_How to complete this task:_ Please copy exactly the lines from the first in the records through the line that contains "total: 12916.60 -> 11424.51", but not the pictures.
** Working data follows **
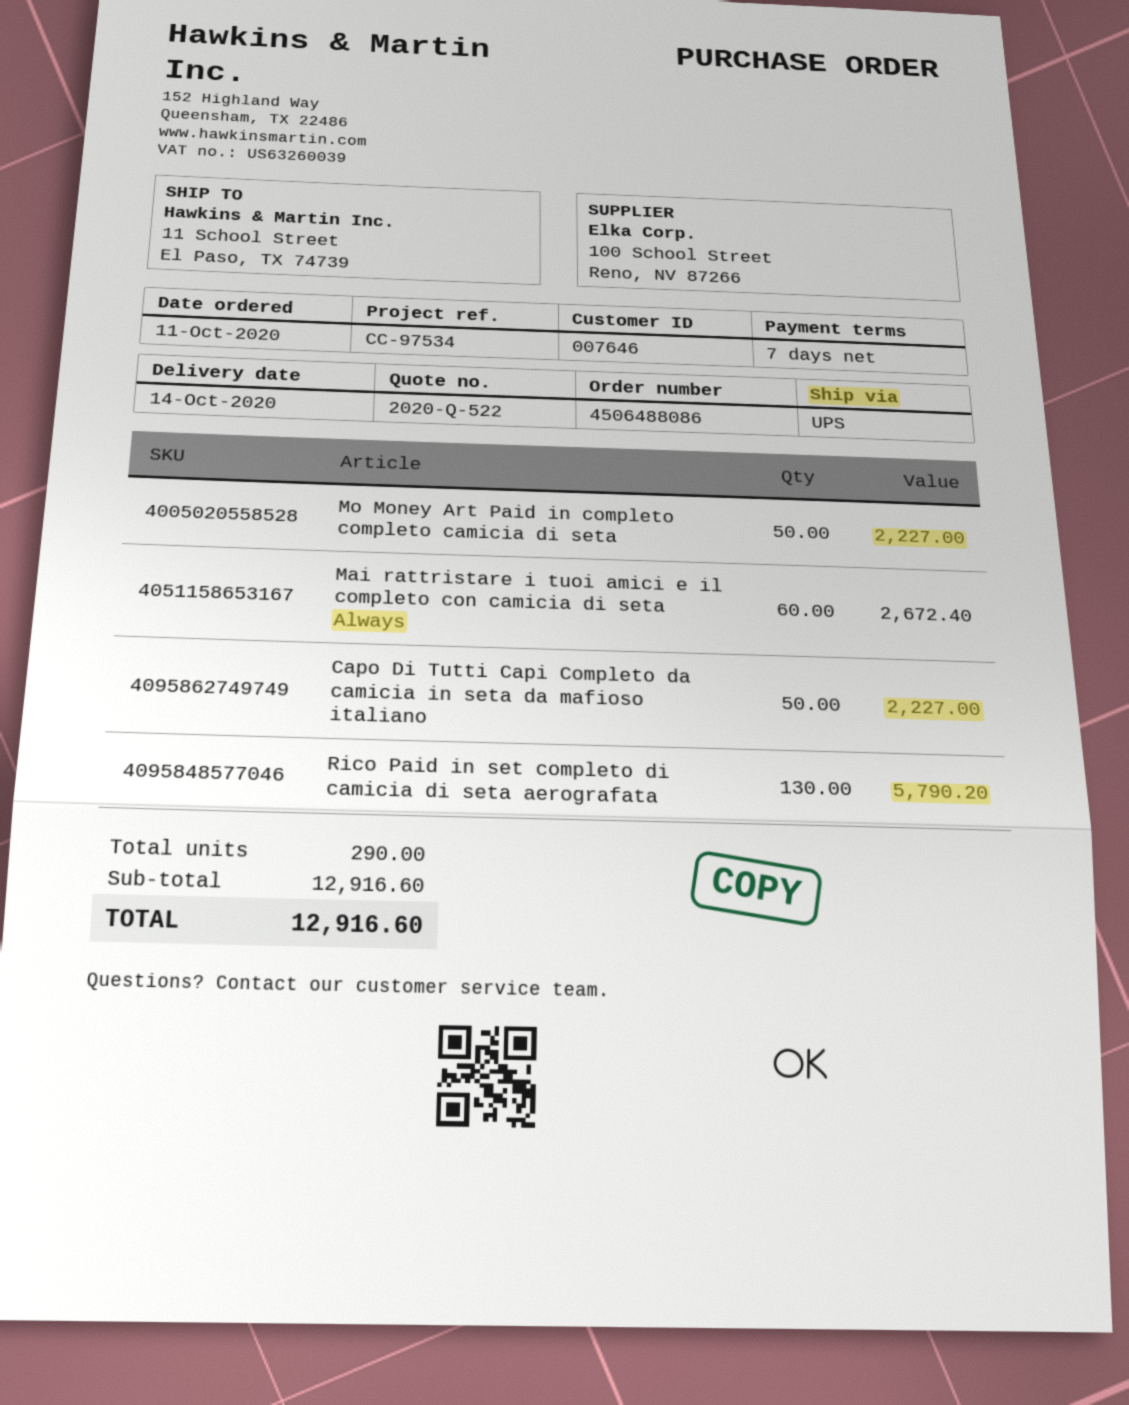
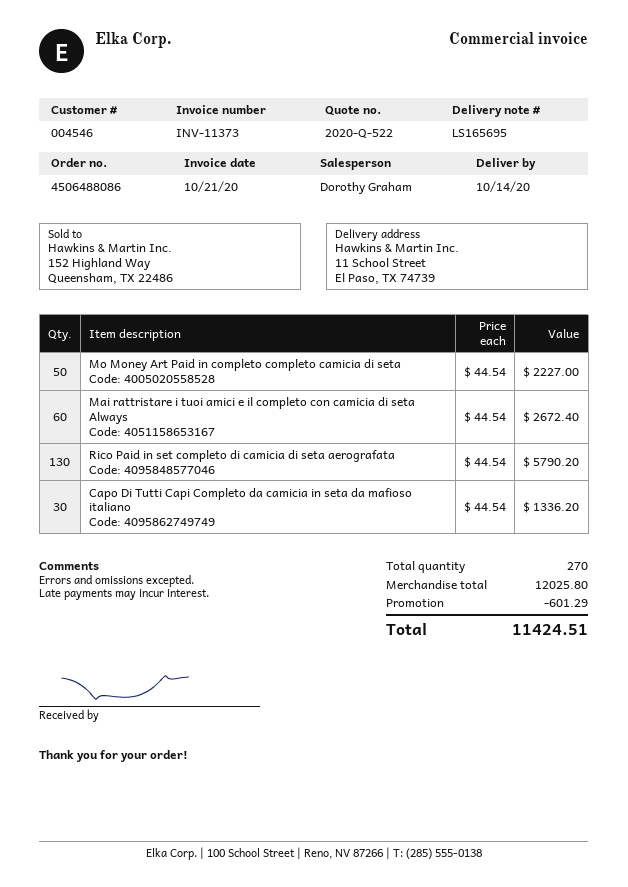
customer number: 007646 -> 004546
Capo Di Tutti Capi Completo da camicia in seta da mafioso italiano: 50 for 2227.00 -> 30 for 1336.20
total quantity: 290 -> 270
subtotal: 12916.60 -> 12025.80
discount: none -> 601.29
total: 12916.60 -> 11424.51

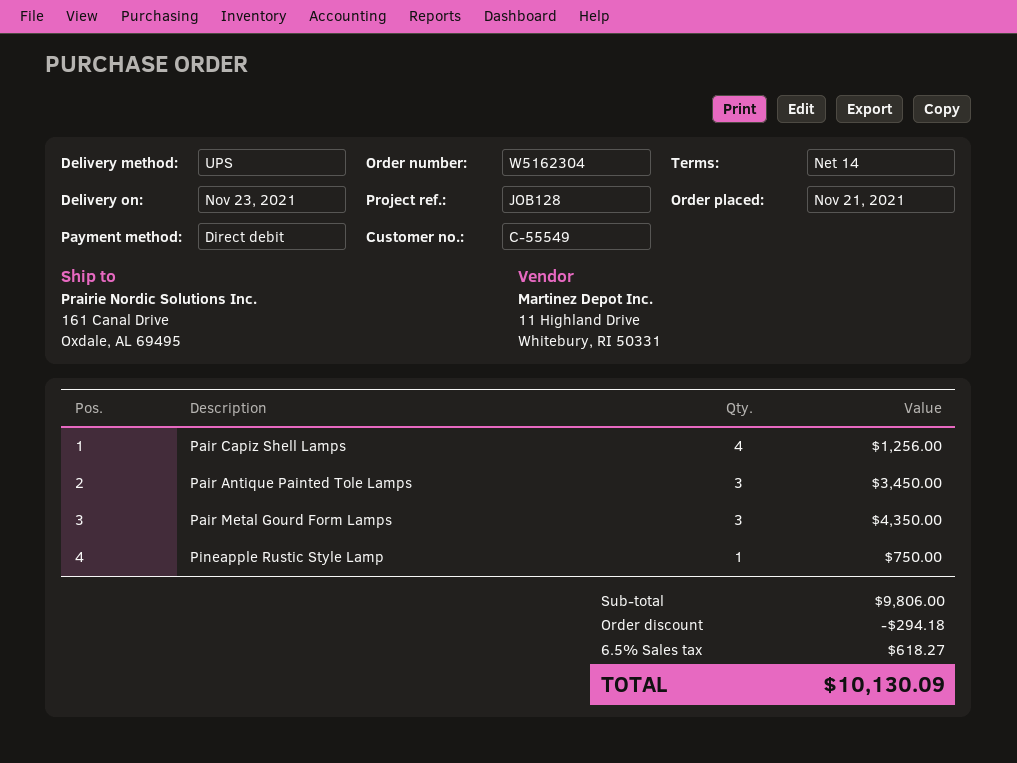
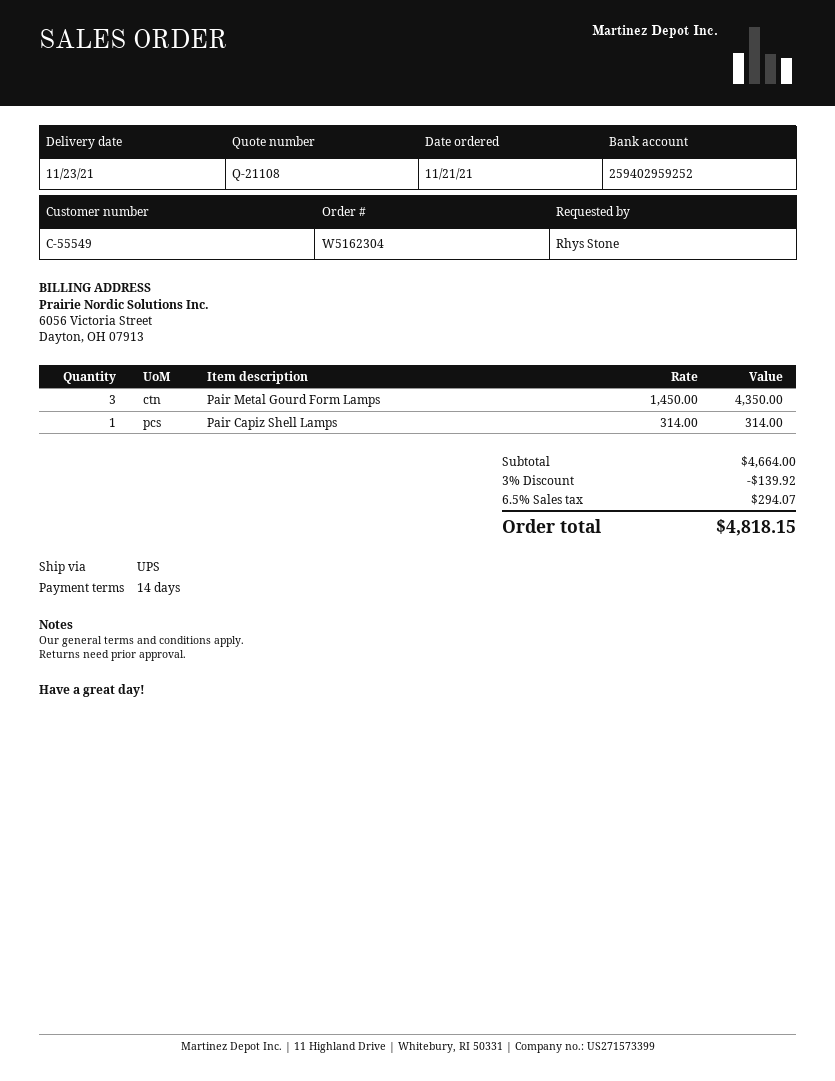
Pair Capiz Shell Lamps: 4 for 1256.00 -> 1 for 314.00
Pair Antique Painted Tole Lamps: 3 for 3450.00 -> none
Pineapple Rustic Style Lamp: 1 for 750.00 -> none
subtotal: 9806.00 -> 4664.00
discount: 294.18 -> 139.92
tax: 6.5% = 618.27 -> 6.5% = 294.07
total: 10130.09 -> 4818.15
** End of Working data **
_Response:_
customer number: 007646 -> 004546
Capo Di Tutti Capi Completo da camicia in seta da mafioso italiano: 50 for 2227.00 -> 30 for 1336.20
total quantity: 290 -> 270
subtotal: 12916.60 -> 12025.80
discount: none -> 601.29
total: 12916.60 -> 11424.51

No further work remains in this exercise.